Index(['Show Number', ' Air Date', ' Round', ' Category', ' Value',
       ' Question', ' Answer'],
      dtype='object')


Removing unnecessary space for colnames

In [19]:
jeopardy.columns = [column.strip() for column in jeopardy.columns]
jeopardy.columns

Index(['Show Number', 'Air Date', 'Round', 'Category', 'Value', 'Question',
       'Answer'],
      dtype='object')

### Normalize data
Lowercasing text columns, filter out punctuation.

In [20]:
pattern = r"[\,\.\:;!?\#\(\)\[\]\@\%\^|&\"\/\-\+\=]+"
repl = ' '

In [21]:
jeopardy['clean_question'] = jeopardy['Question'].str.lower()
jeopardy['clean_question'] = jeopardy['clean_question'].str.replace(pattern,repl)

In [22]:
jeopardy['clean_answer'] = jeopardy['Answer'].str.lower()
jeopardy['clean_answer'] = jeopardy['clean_answer'].str.replace(pattern,repl)

Convert value column to numeric

In [25]:
pattern_value = r'$'
repl_value = ''
jeopardy['clean_value'] = jeopardy['Value'].str.replace(pattern_value,repl_value)
jeopardy['clean_value'] = pd.to_numeric(jeopardy['clean_value'], errors='coerce')
jeopardy['clean_value'].fillna(0, inplace=True)

Convert date column to datetime format.

In [26]:
jeopardy['Air Date'] = pd.to_datetime(jeopardy['Air Date'])

## Hacking into jeopardy question-answer data.

It would be helpful to figure out two things:

- How often the answer is deducible from the question.
- How often new questions are repeats of older questions.

We can answer the second question by seeing how often complex words (> 6 characters) reoccur.
We can answer the first question by seeing how many times words in the answer also occur in the question.

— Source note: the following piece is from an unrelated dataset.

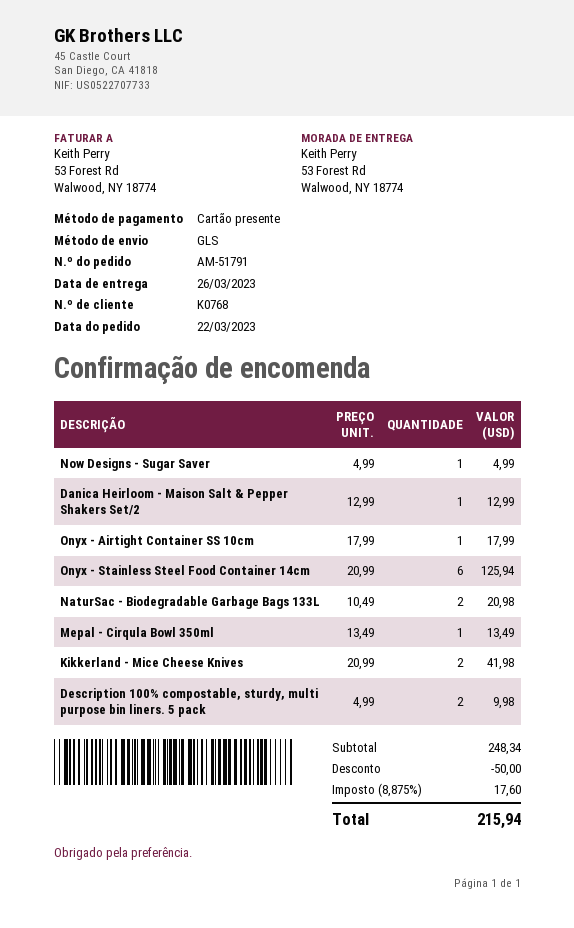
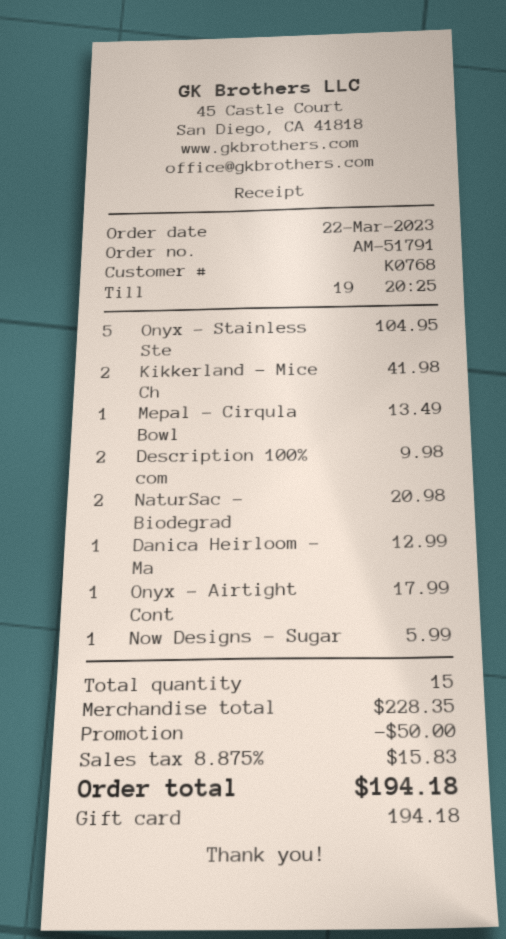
Now Designs - Sugar Saver: 1 for 4.99 -> 1 for 5.99
Onyx - Stainless Steel Food Container 14cm: 6 for 125.94 -> 5 for 104.95
subtotal: 248.34 -> 228.35
tax: 8.875% = 17.60 -> 8.875% = 15.83
total: 215.94 -> 194.18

First things first: how ofthen the answer is deduciable from the question?

In [29]:
# Also removing 'the' word from the answers, as it would not be meaningful.
jeopardy['clean_answer'] = jeopardy['clean_answer'].str.replace('the','')

In [42]:
# A function that calculates how answer words appear in questions.
def count_matches(row_series):
    #print(row_series.loc['clean_answer'])
    split_answer = row_series.loc['clean_answer'].split()
    split_question = row_series.loc['clean_question'].split()
    match_count = 0
    if len(split_answer) == 0:
        return 0
    else:
        for word in split_answer:
            if word in split_question:
                match_count+=1
        return match_count/len(split_answer)

In [43]:
# Apply the function and calculate the mean
jeopardy['answer_in_question'] = jeopardy.apply(count_matches, axis=1)
answer_occurence = jeopardy['answer_in_question'].mean()
print(answer_occurence)

0.0570043693937


## Explanation
There is a 5.7% chance that the answer is contained in the question already. Which is quite small and not enough to rely on.

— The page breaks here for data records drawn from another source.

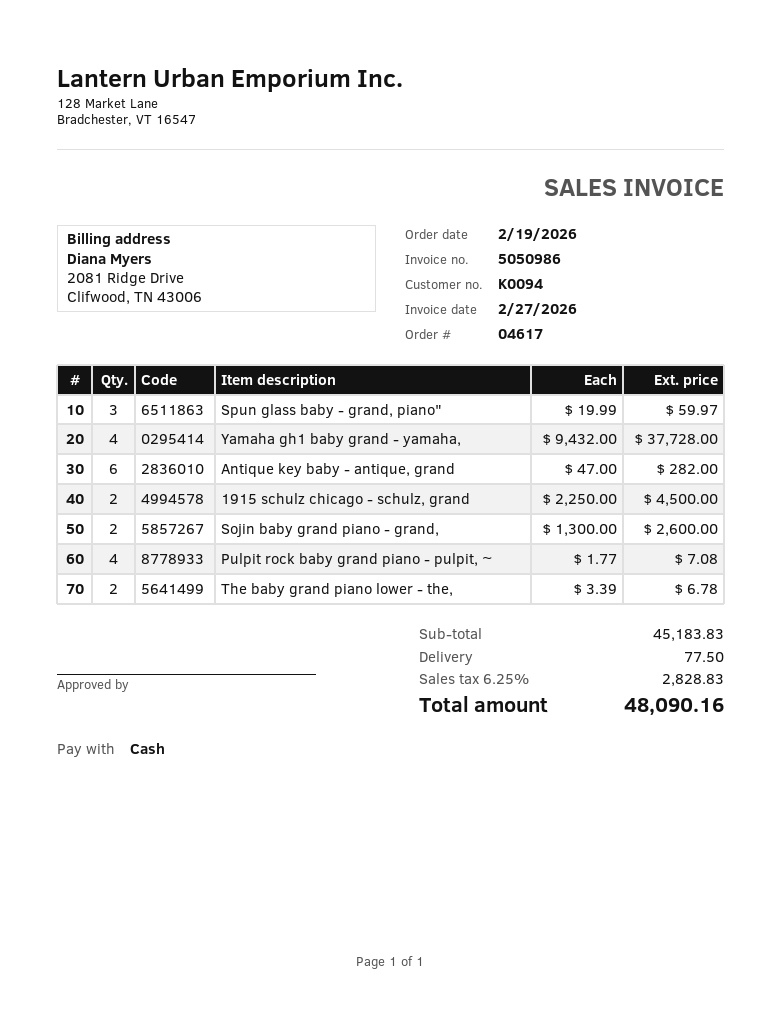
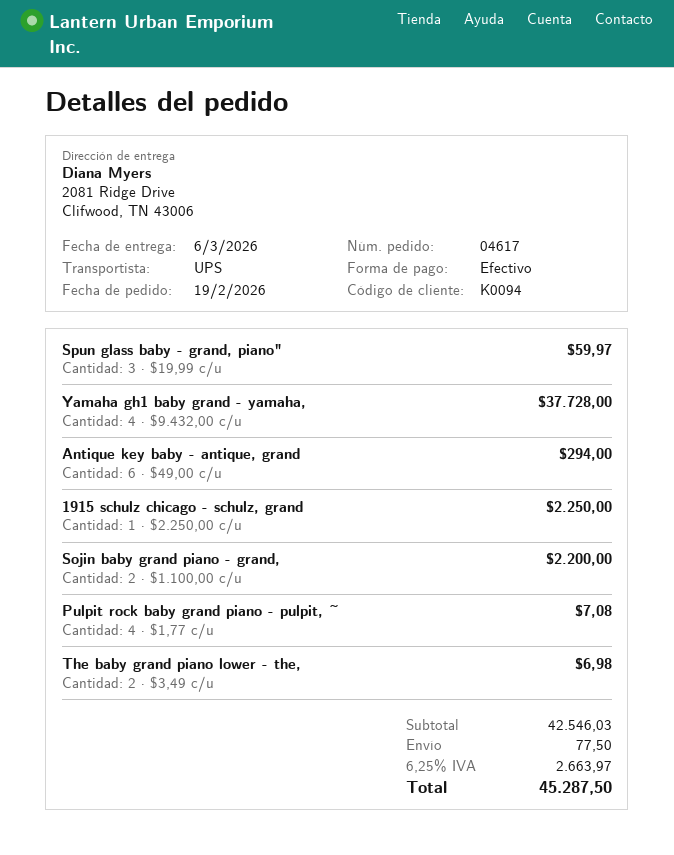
Antique key baby - antique, grand: 6 x 47.00 = 282.00 -> 6 x 49.00 = 294.00
1915 schulz chicago - schulz, grand: 2 x 2250.00 = 4500.00 -> 1 x 2250.00 = 2250.00
Sojin baby grand piano - grand,: 2 x 1300.00 = 2600.00 -> 2 x 1100.00 = 2200.00
The baby grand piano lower - the,: 2 x 3.39 = 6.78 -> 2 x 3.49 = 6.98
subtotal: 45183.83 -> 42546.03
tax: 6.25% = 2828.83 -> 6.25% = 2663.97
total: 48090.16 -> 45287.50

Now lets found out "How often new questions are repeats of older questions?"

In [58]:
jeopardy.sort_values('Air Date',inplace=True)

In [59]:
question_overlap = []
terms_used = set()

In [60]:
# The function finds number of question overlap of the terms >=6 characters.
rows = jeopardy.iterrows()
for this_row in rows:
    split_question = this_row[1].loc['clean_question'].split()
    # removing any short words, to take into account only longer ones
    split_question = [word for word in split_question if len(word)>=6]
    match_count = 0
    for word in split_question:
        if word in terms_used:
            match_count+=1
        terms_used.add(word)
    if len(split_question)>0:
        match_count/=len(split_question)
    question_overlap.append(match_count)

In [62]:
jeopardy['question_overlap'] = question_overlap

q_overlap_mean = jeopardy['question_overlap'].mean()
print(q_overlap_mean)

0.71017680742


### Explanation
71% overlap is a big one. Meaning one can learn or lookup the questions historically to get an edge in winning the game.

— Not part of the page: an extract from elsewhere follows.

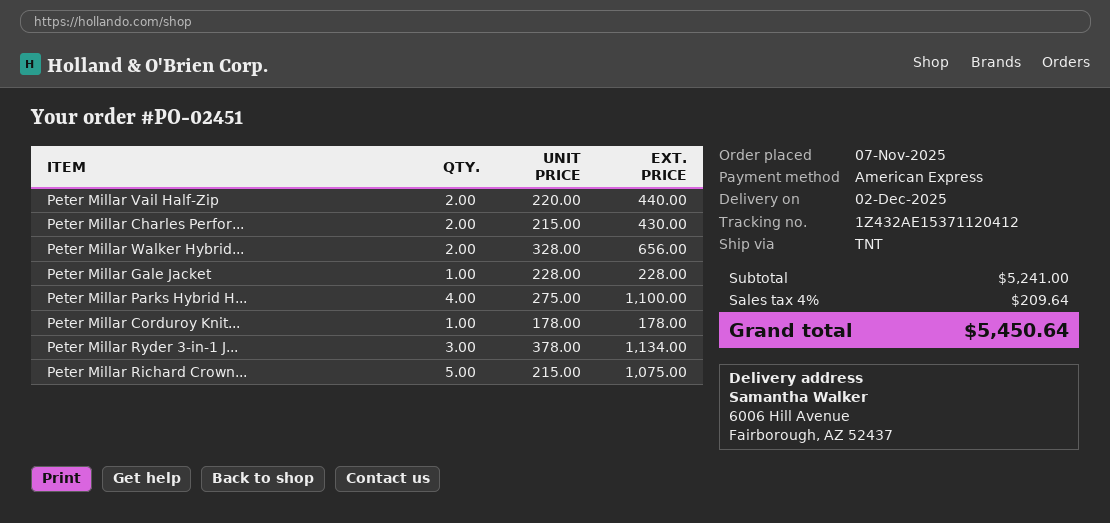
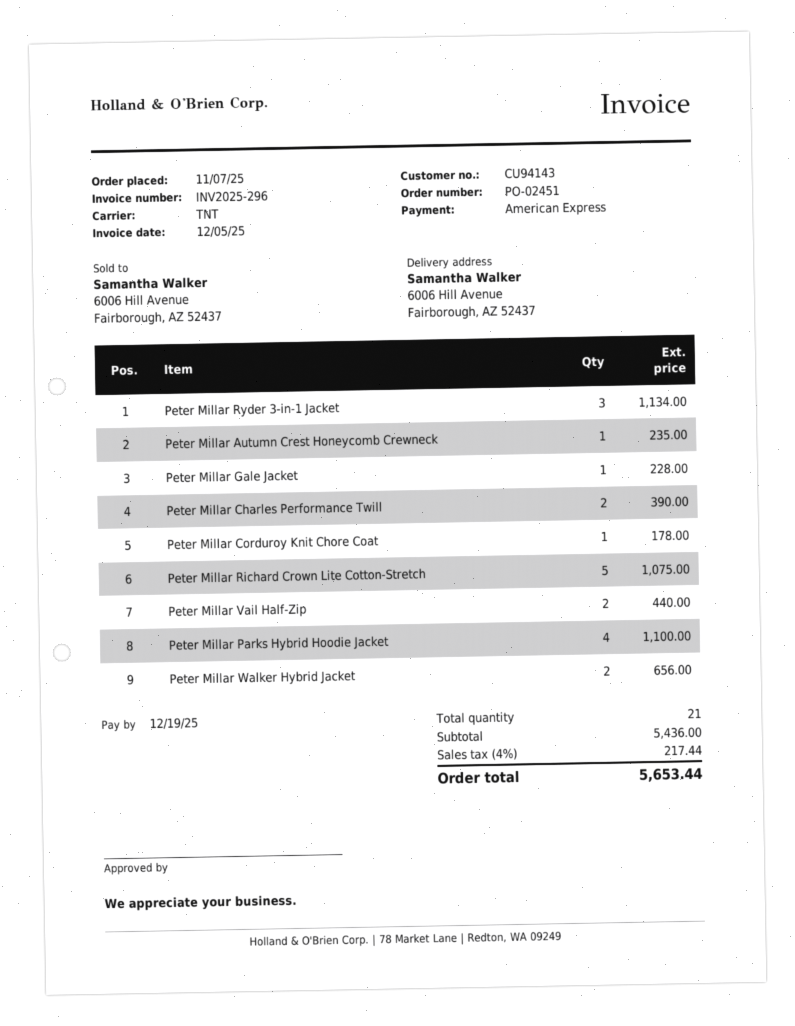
Peter Millar Charles Perfor...: 2 for 430.00 -> 2 for 390.00
Peter Millar Autumn Crest Honeycomb Crewneck: none -> 1 for 235.00
subtotal: 5241.00 -> 5436.00
tax: 4% = 209.64 -> 4% = 217.44
total: 5450.64 -> 5653.44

## Find high correlation words to question value
The idea is that we want to pay attention to higher valued questions. Let's find such correlation for terms used, and see which correspond significantly to such questions.


In [67]:
# define high/low valued questions
def is_high_valued(row_series):
    if row_series.loc['clean_value']>=800:
        return 1
    else: return 0
    
jeopardy['high_value'] = jeopardy.apply(is_high_valued, axis=1)

In [78]:
# Counts term occurence in low and high valued questions.
def high_low_count_terms(word):
    low_count = 0
    high_count = 0
    rows = jeopardy.iterrows()
    for row in rows:
        clean_question_splitted = row[1].loc['clean_question'].split()
        if word in clean_question_splitted:
            if row[1].loc['high_value'] == 1:
                high_count+=1
            else: low_count+=1
    return high_count, low_count

Compute observed term counts for high and low valued questions for first 5 terms.

In [81]:
observed_expected = []
comparison_terms = list(terms_used)[:5]

In [82]:
for term in comparison_terms:
    observed_expected.append(high_low_count_terms(term))

In [83]:
print(observed_expected)

[(0, 1), (1, 0), (3, 3), (2, 1), (0, 1)]


Compute expected counts and chi-squared value!

In [85]:
high_value_count = len(jeopardy[jeopardy['high_value']==1])
low_value_count = len(jeopardy[jeopardy['high_value']==0])

In [86]:
chi_squared = []

In [88]:
for item in observed_expected:
    total = sum(item)
    total_prop = total/len(jeopardy)
    expected_high = total_prop*high_value_count
    expected_low = total_prop*low_value_count
    chisq, p = chisquare(item, (expected_high, expected_low))
    chi_squared.append(chisq)

In [89]:
print(chi_squared)

[0.66008134805345742, 1.5149647887323945, 0.26256920517877735, 0.90664683432767801, 0.66008134805345742]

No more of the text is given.